> Data in this exercise
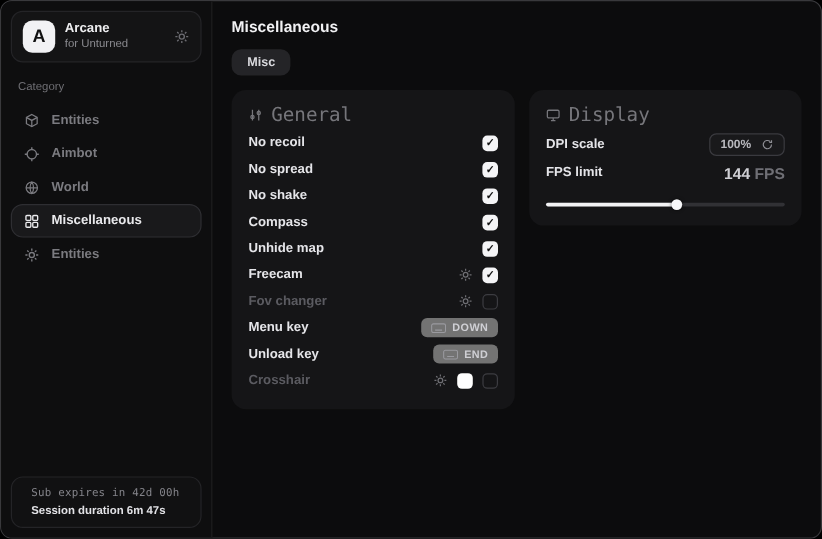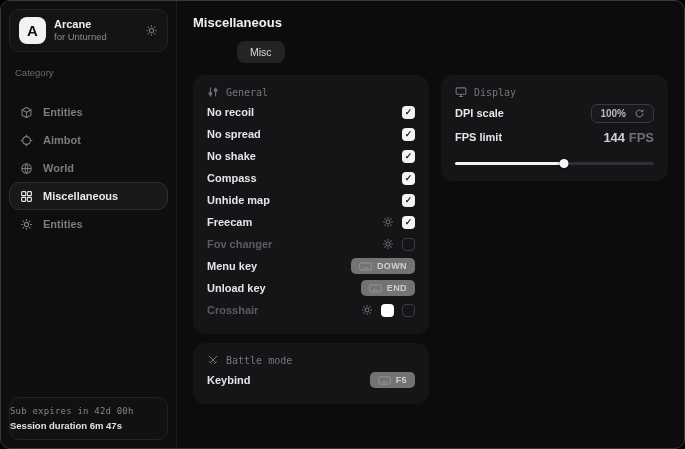"Misc" .tab-chip { font-weight: 400 -> 700; margin-left: 44px -> none }
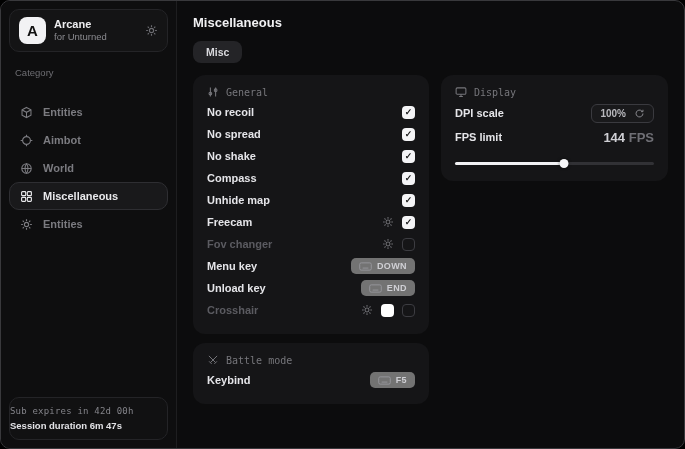"Category" .category-label { margin: 15px 6px 20px -> 15px 6px 8px }
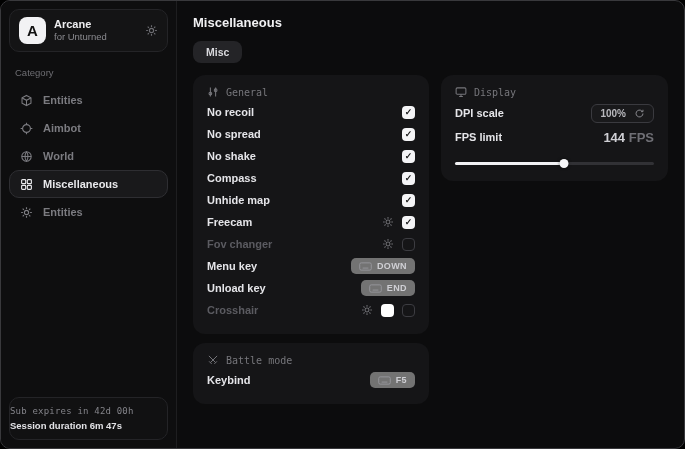"General" .panel-header { font-size: 10px -> 16px }
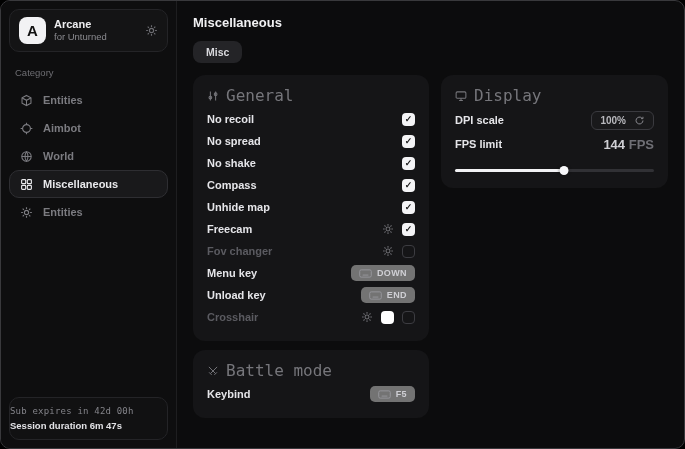"Battle mode" div.panel { html: <div> <div> <span> <svg> <path></path> </svg> </span> <span>Battle mode</span> </div> <div> <span>Keybind</span> <span> <span> <span> <svg> <rect></rect> <path></path> </svg> </span> <span>F5</span> </span> </span> </div> </div> -> none }
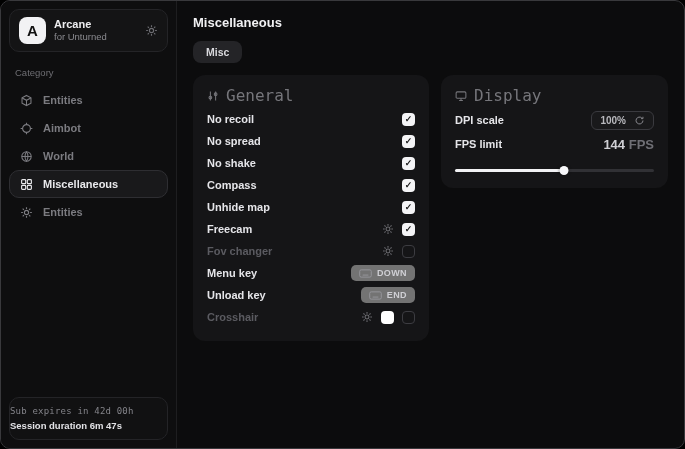"Sub expires in 42d 00h" .footer-card { padding: 8px 0 -> 8px 16px }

> Work to complete
What is needed is an exact copy of only the lines from the line containing "html: <div> <div>" through the last line of the entries, inclusive, without the pictures.

> Solution
"Battle mode" div.panel { html: <div> <div> <span> <svg> <path></path> </svg> </span> <span>Battle mode</span> </div> <div> <span>Keybind</span> <span> <span> <span> <svg> <rect></rect> <path></path> </svg> </span> <span>F5</span> </span> </span> </div> </div> -> none }
"Sub expires in 42d 00h" .footer-card { padding: 8px 0 -> 8px 16px }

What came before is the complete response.